Instructions for the task. Copy the line with "- Your data" and all lines following it through the last line of the entries, exactly as written.

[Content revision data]
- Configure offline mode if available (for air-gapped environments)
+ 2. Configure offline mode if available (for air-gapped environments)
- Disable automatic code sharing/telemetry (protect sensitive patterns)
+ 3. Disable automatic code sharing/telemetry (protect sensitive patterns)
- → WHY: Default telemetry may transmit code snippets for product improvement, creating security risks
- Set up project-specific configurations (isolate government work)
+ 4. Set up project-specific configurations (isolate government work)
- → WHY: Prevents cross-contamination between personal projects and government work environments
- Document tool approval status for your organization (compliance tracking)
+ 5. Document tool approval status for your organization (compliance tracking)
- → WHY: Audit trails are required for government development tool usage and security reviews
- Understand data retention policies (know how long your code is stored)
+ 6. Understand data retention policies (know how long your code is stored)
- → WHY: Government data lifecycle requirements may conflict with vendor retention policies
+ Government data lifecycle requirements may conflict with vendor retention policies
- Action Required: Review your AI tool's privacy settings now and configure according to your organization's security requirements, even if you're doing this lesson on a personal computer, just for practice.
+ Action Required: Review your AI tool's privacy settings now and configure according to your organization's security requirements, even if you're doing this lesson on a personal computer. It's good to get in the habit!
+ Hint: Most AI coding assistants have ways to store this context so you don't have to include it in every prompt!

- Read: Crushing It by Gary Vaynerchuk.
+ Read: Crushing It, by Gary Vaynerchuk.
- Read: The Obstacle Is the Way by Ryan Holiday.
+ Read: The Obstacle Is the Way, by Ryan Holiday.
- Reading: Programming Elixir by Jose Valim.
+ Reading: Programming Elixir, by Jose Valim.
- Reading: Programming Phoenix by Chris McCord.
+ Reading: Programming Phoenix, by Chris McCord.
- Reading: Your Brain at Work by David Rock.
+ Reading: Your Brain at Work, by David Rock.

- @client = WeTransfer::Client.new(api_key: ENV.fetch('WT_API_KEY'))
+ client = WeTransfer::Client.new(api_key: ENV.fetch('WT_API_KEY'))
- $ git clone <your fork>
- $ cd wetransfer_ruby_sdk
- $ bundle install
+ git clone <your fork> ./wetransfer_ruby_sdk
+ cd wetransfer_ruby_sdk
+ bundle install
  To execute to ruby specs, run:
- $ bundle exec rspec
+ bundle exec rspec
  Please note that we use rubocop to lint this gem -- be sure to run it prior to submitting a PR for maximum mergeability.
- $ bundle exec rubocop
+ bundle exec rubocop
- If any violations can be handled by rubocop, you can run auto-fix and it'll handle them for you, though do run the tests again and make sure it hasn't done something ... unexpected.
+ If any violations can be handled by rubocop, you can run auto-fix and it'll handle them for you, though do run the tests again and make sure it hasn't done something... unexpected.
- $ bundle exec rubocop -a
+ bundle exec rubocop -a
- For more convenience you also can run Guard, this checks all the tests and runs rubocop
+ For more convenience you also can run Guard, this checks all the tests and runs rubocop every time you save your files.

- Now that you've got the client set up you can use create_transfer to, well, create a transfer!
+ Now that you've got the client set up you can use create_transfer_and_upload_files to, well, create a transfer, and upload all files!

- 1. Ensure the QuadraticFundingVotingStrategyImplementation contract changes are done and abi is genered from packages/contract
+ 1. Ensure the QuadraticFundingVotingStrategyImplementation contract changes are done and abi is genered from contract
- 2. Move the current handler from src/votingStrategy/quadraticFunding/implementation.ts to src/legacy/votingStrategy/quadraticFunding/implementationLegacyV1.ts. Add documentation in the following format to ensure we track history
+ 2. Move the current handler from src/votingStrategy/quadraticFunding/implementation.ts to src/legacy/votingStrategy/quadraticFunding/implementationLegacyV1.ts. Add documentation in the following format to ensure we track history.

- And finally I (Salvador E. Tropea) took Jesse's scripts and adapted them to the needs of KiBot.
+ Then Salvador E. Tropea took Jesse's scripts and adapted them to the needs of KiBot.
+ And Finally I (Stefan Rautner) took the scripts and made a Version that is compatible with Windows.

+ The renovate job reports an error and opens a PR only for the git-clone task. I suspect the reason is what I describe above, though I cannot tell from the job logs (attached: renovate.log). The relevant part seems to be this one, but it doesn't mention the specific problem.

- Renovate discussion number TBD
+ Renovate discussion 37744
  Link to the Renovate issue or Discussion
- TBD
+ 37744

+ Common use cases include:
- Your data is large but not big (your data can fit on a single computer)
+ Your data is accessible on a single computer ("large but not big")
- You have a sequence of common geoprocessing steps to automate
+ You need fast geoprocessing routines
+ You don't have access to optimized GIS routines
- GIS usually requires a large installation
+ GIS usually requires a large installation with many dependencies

Final answer.
- Your data is large but not big (your data can fit on a single computer)
+ Your data is accessible on a single computer ("large but not big")
- You have a sequence of common geoprocessing steps to automate
+ You need fast geoprocessing routines
+ You don't have access to optimized GIS routines
- GIS usually requires a large installation
+ GIS usually requires a large installation with many dependencies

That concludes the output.